But let me be 100% clear.
I would absolutely prefer a no-deal Brexit to no-Brexit.
A no-deal Brexit may have its problems that we would have to deal with,
but I think that no Brexit would be politically seismic
in a way that very few people in Britain currently understand.
Are you still holding out hope for some kind of deal or is a no deal pretty much what most Brexiteers are looking at?
No, I hope that we do get a deal.
I mean, I voted for Theresa May's deal, much as there were elements of it I didn't like.
Because when you're a minority government pushing a referendum result with a parliament that doesn't want it, your room for maneuver is relatively limited.
And I think the current Prime Minister, Boris Johnson, wants her to be a deal with the European
Union where we can disaggregate 46 years of economic, political and legal framework in an
efficient way. But if we have to leave without a deal, so be it, because we have to leave.
Well, the current Brexit date is set for October 31st. That's already an extension.

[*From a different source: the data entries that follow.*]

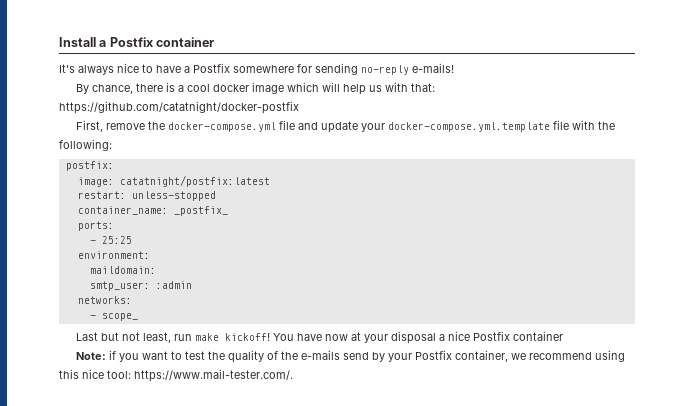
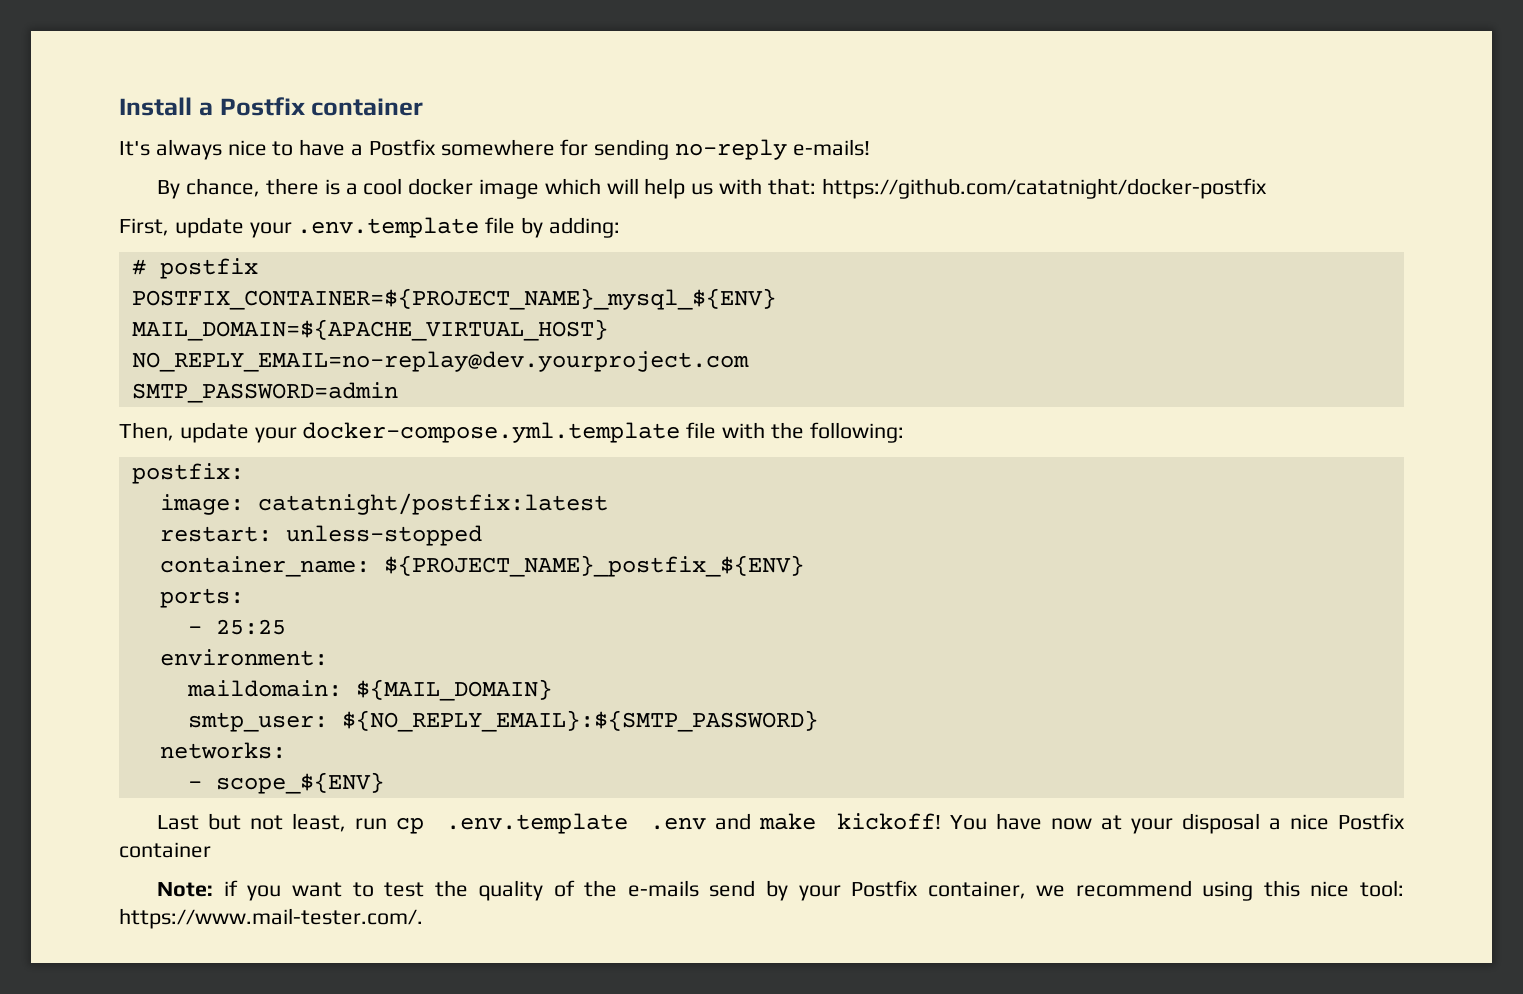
[105,120,318,132] remove the docker-compose.yml file and -> [174,217,620,238] [131,258,258,279] [131,288,776,310] [131,319,608,341] [131,351,749,372] [131,382,398,403] [119,422,174,441] update your .env.template file by adding: // # postfix // POSTFIX_CONTAINER=${PROJECT_NAME}_mysql_${ENV} // MAIL_DOMAIN=${APACHE_VIRTUAL_HOST} // NO_REPLY_EMAIL=no-replay@dev.yourproject.com // SMTP_PASSWORD=admin // Then,
[173,206,228,216] _postfix_ -> [383,555,804,577] ${PROJECT_NAME}_postfix_${ENV}
(156, 270) none -> [355,679,552,701] ${MAIL_DOMAIN}
[155,281,192,289] :admin -> [341,710,818,732] ${NO_REPLY_EMAIL}:${SMTP_PASSWORD}
[101,313,138,321] scope_ -> [215,772,384,794] scope_${ENV}
(192, 337) none -> [396,813,751,834] cp .env.template .env and

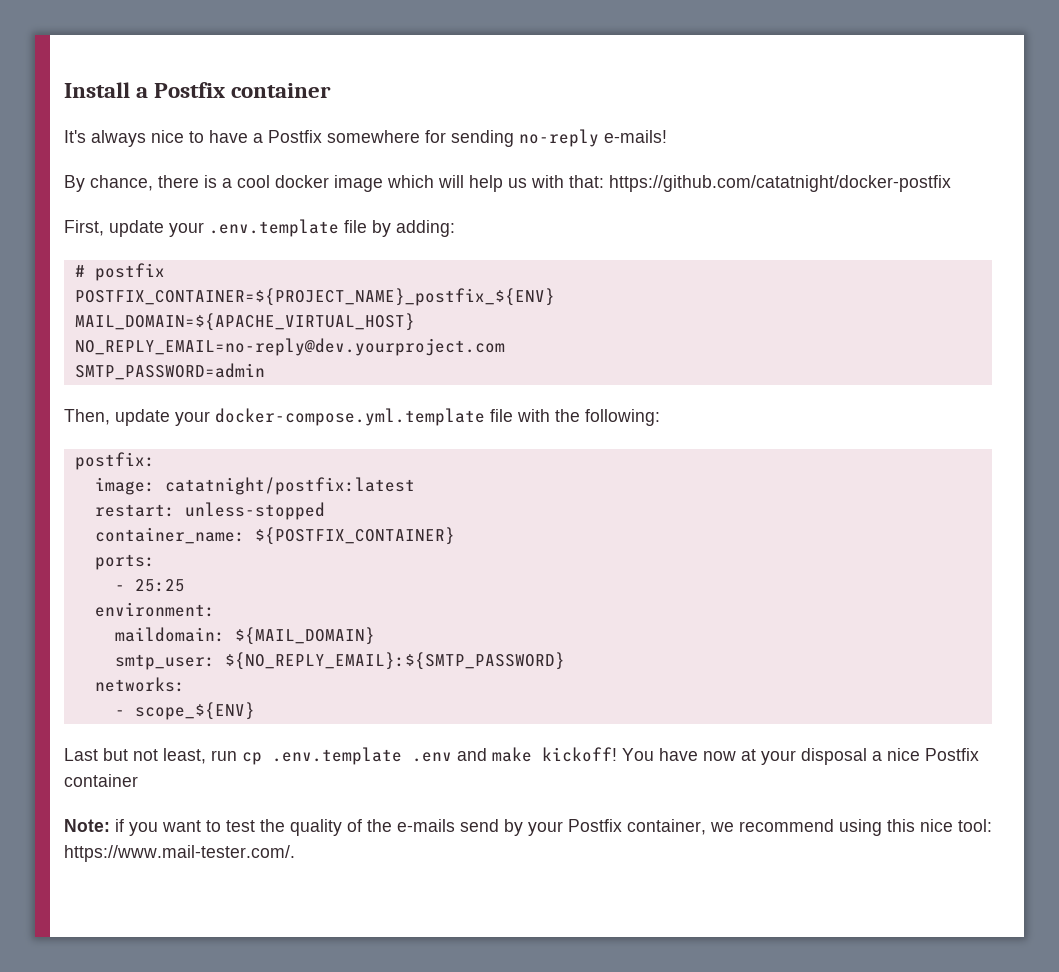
[131,288,776,310] POSTFIX_CONTAINER=${PROJECT_NAME}_mysql_${ENV} -> [74,288,555,306] POSTFIX_CONTAINER=${PROJECT_NAME}_postfix_${ENV}
[131,351,749,372] NO_REPLY_EMAIL=no-replay@dev.yourproject.com -> [74,338,505,356] NO_REPLY_EMAIL=no-reply@dev.yourproject.com
[383,555,804,577] ${PROJECT_NAME}_postfix_${ENV} -> [254,527,455,545] ${POSTFIX_CONTAINER}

Is it possible that gets extended further, or is this really the cliff?
Well, it is legally possible that it could be extended. I think that the British public simply
wouldn't understand.
Another delay, their view is, you know, it's more than three years since we gave you an
instruction. You didn't ask us for a consultation about our position in Europe. Parliament
asked us for an instruction and said it would honor it. We gave it. Why has it not happened?
And I think the public appetite for delay will be, is diminishing all the time. I was out in my
own district on Saturday, last Saturday, and I found a level of hostility towards the current
parliament that I might have found difficult to conceive of in the past.
Well, you mentioned potential tensions within the UK, if there were a no-deal Brexit.
Are you alluding to Scotland potentially holding another referendum to leave the UK?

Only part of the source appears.